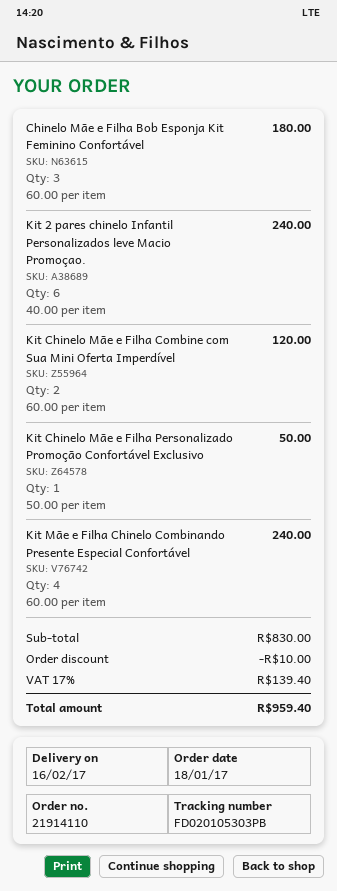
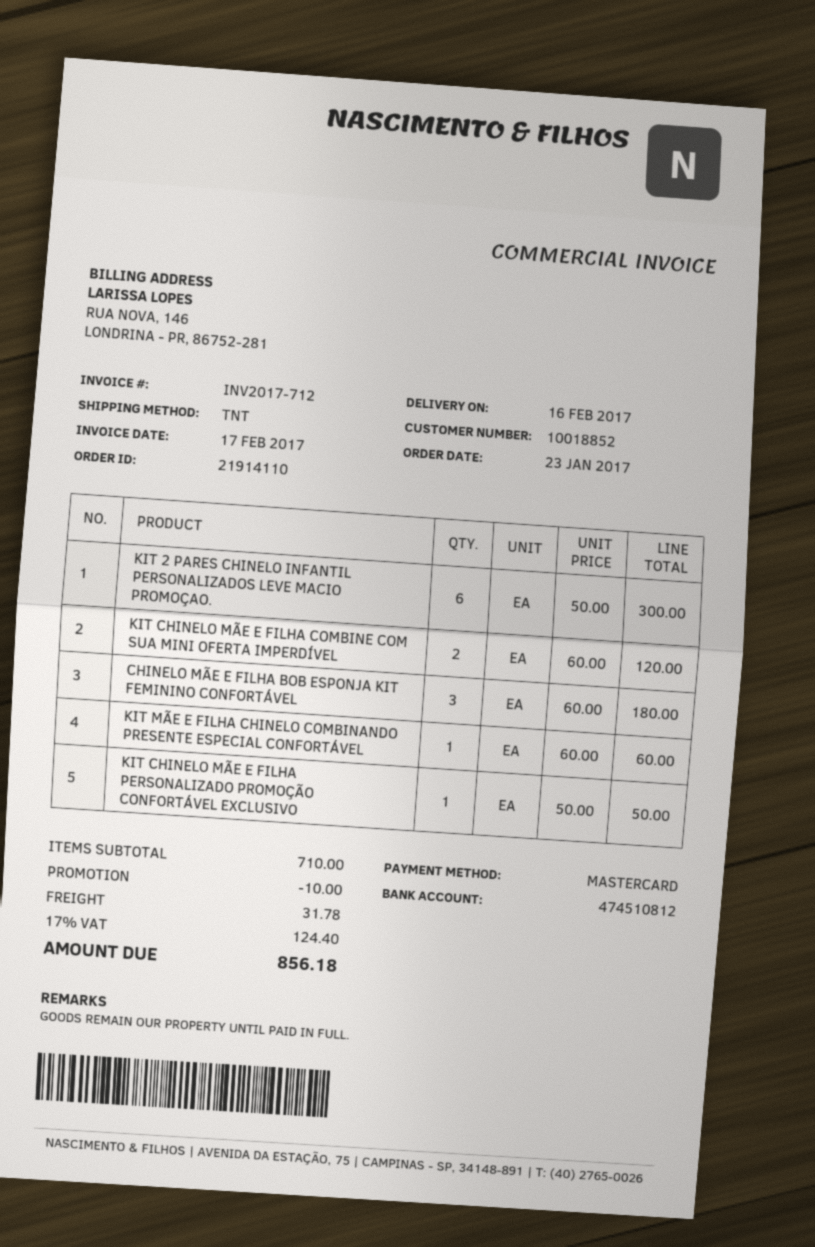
order date: 2017-01-18 -> 2017-01-23
Kit 2 pares chinelo Infantil Personalizados leve Macio Promoçao.: 6 x 40.00 = 240.00 -> 6 x 50.00 = 300.00
Kit Mãe e Filha Chinelo Combinando Presente Especial Confortável: 4 x 60.00 = 240.00 -> 1 x 60.00 = 60.00
subtotal: 830.00 -> 710.00
shipping: none -> 31.78
tax: 17% = 139.40 -> 17% = 124.40
total: 959.40 -> 856.18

···

**WHAT IS BEING ASKED**
Please output every entry exactly as written, apart from the pictures.

**ANSWER TO THIS EXERCISE**
order date: 2017-01-18 -> 2017-01-23
Kit 2 pares chinelo Infantil Personalizados leve Macio Promoçao.: 6 x 40.00 = 240.00 -> 6 x 50.00 = 300.00
Kit Mãe e Filha Chinelo Combinando Presente Especial Confortável: 4 x 60.00 = 240.00 -> 1 x 60.00 = 60.00
subtotal: 830.00 -> 710.00
shipping: none -> 31.78
tax: 17% = 139.40 -> 17% = 124.40
total: 959.40 -> 856.18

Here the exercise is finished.